Every Position Matters
What a Michigan football game taught me about teamwork in biotech
Neel Tilak · October 7, 2025
There's something about 100,000 people turning a stadium maize that puts things in perspective.
I was at Michigan Stadium last fall watching the Wolverines, surrounded by the kind of collective energy you only get when everyone — from the starting quarterback to the third-string lineman warming the bench — is locked in on the same mission. And it struck me: this is exactly what drug development looks like when it works.
In biotech and pharma, we celebrate the scientists who identify the breakthrough target. We honor the clinical leads who shepherd a molecule through trials. We recognize the executives who close the deals. And rightly so — these are hard-won accomplishments.
But what about the regulatory operations specialist who caught a submission error at 11 PM? The data manager who rebuilt the EDC database when the vendor's system failed? The procurement lead who negotiated a CRO contract that gave the team six months of runway they didn't know they needed?

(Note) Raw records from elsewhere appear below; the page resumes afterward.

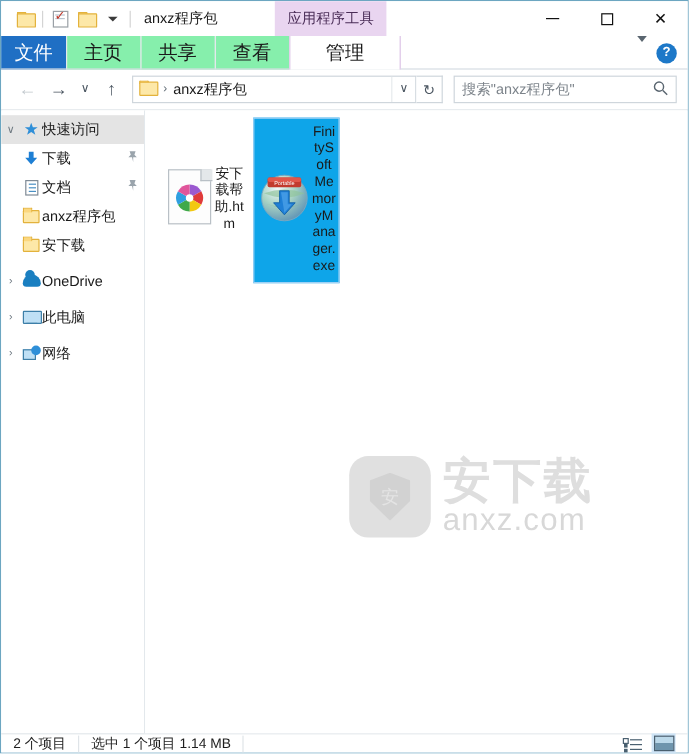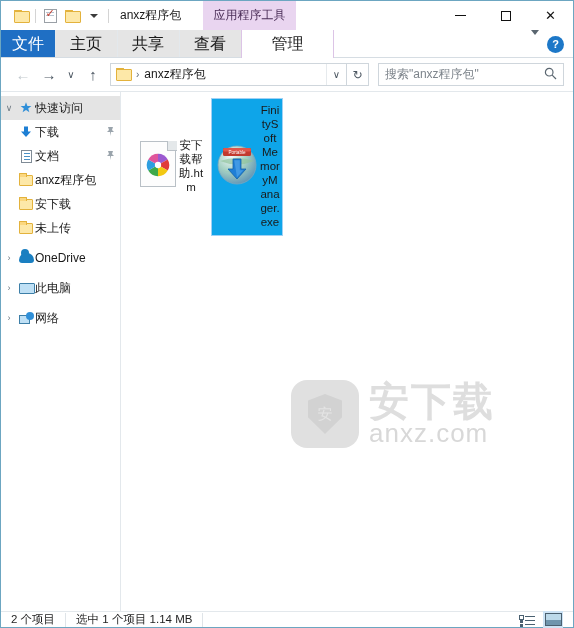"应用程序工具" .ctx-tab-header { left: 202px -> 228px }
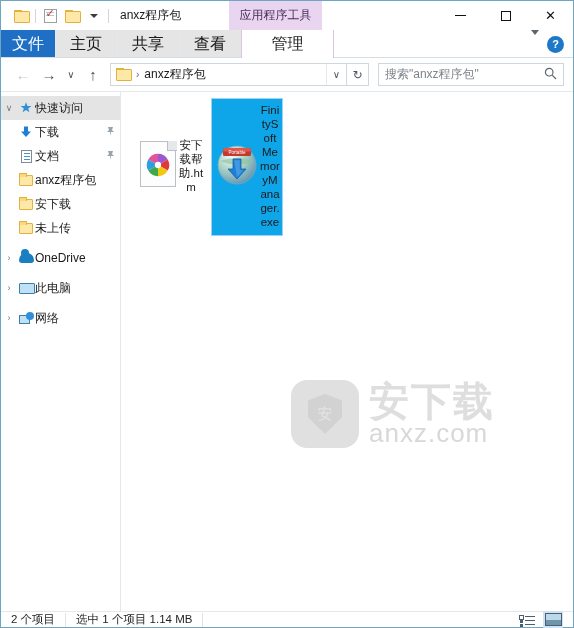"主页" .tab.plain { background: #e5e5e5 -> #86efac }
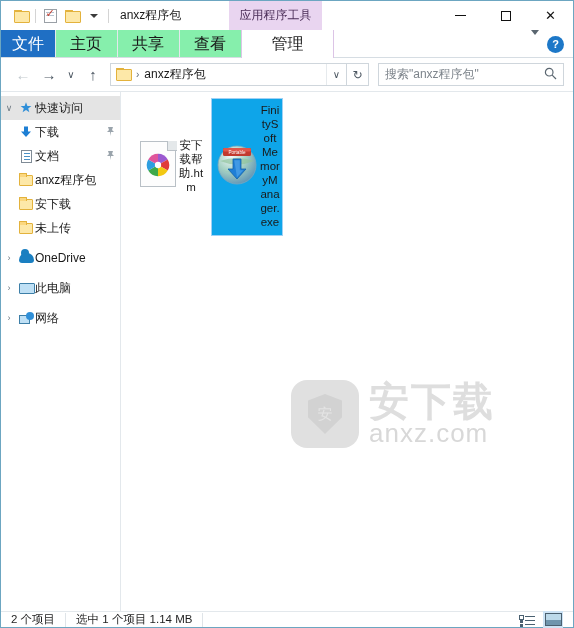"未上传" div.nav-row { html: <div> <span> <span></span> </span> <span>未上传</span> </div> -> none }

In football, a star wide receiver only scores if the offensive line holds. In drug development, a successful NDA only crosses the finish line if every function — clinical operations, biostatistics, regulatory affairs, pharmacovigilance, supply chain — executes its role with precision.
I spent 14 years at Johnson & Johnson Innovative Medicine watching this dynamic play out across programs worth billions of dollars. The therapies that made it to patients weren't just the product of brilliant science. They were the product of hundreds of people who understood their role, took ownership of it, and trusted their teammates to do the same.
The Lesson for Leaders
If you lead a team in this industry, your job isn't just to manage the stars. It's to make sure every person on your roster understands how their work connects to the patient waiting for that therapy.
When people see the full picture — when they understand that their contribution is genuinely load-bearing — performance transforms. Not because you told them to try harder, but because purpose is a more powerful motivator than pressure.
Every position matters. Every function is critical. And the organizations that internalize this truth are the ones that win — both in the stadium and in the clinic.